(Change listing data)
:::::

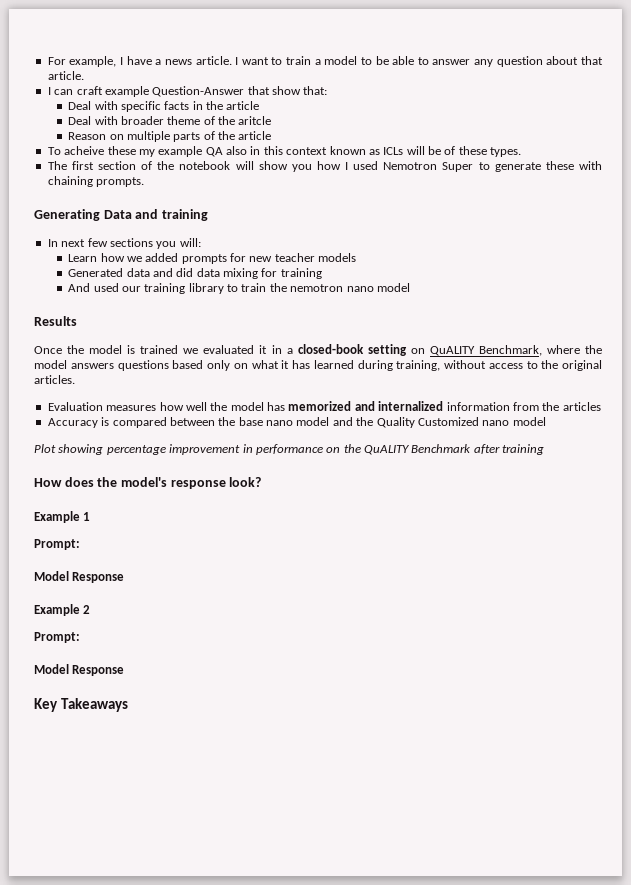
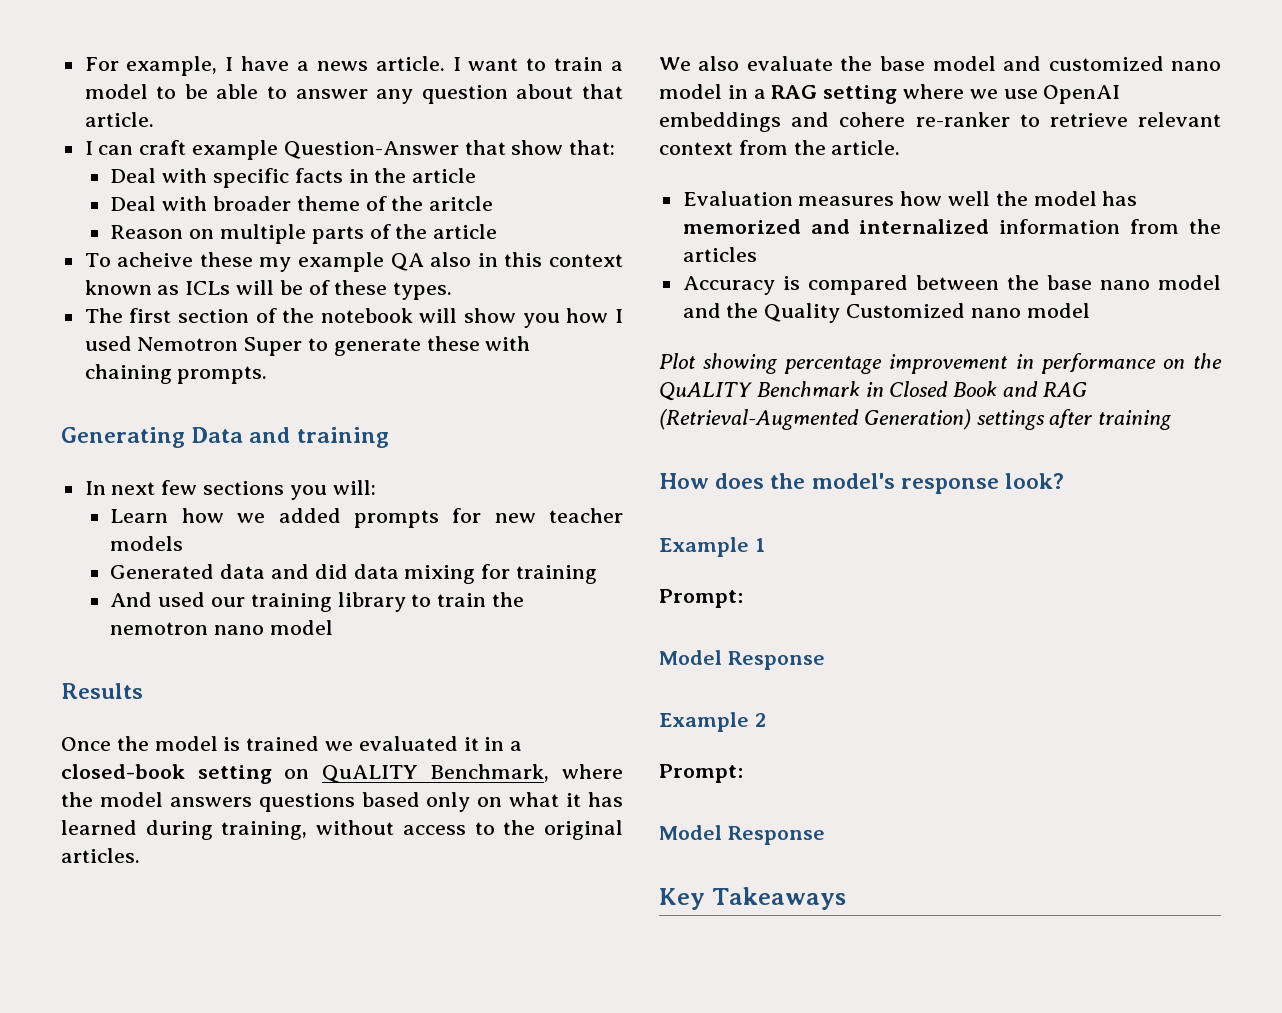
+ We also evaluate the base model and customized nano model in a RAG setting where we use OpenAI embeddings and cohere re-ranker to retrieve relevant context from the article.
- Plot showing percentage improvement in performance on the QuALITY Benchmark after training
+ Plot showing percentage improvement in performance on the QuALITY Benchmark in Closed Book and RAG (Retrieval-Augmented Generation) settings after training

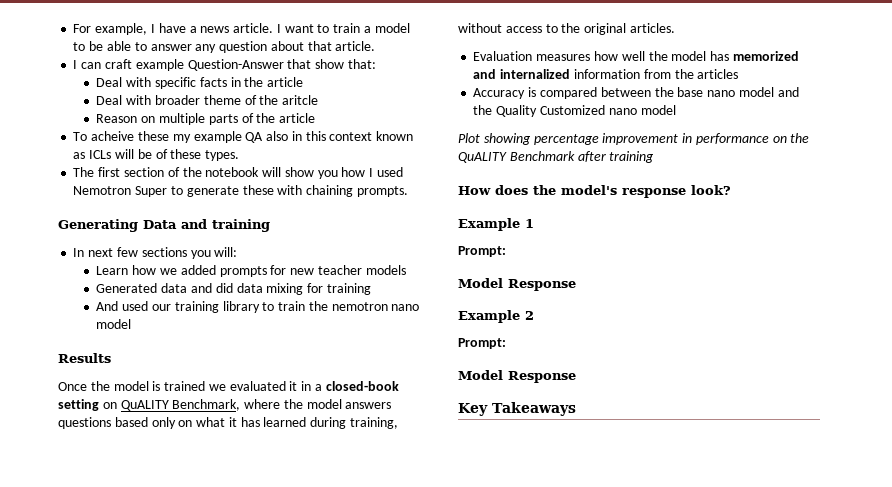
- We also evaluate the base model and customized nano model in a RAG setting where we use OpenAI embeddings and cohere re-ranker to retrieve relevant context from the article.
- Plot showing percentage improvement in performance on the QuALITY Benchmark in Closed Book and RAG (Retrieval-Augmented Generation) settings after training
+ Plot showing percentage improvement in performance on the QuALITY Benchmark after training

:::::

YOUR OBJECTIVE:
Return the data verbatim, leaving out the pictures it holds.

YOUR SOLUTION:
+ We also evaluate the base model and customized nano model in a RAG setting where we use OpenAI embeddings and cohere re-ranker to retrieve relevant context from the article.
- Plot showing percentage improvement in performance on the QuALITY Benchmark after training
+ Plot showing percentage improvement in performance on the QuALITY Benchmark in Closed Book and RAG (Retrieval-Augmented Generation) settings after training

- We also evaluate the base model and customized nano model in a RAG setting where we use OpenAI embeddings and cohere re-ranker to retrieve relevant context from the article.
- Plot showing percentage improvement in performance on the QuALITY Benchmark in Closed Book and RAG (Retrieval-Augmented Generation) settings after training
+ Plot showing percentage improvement in performance on the QuALITY Benchmark after training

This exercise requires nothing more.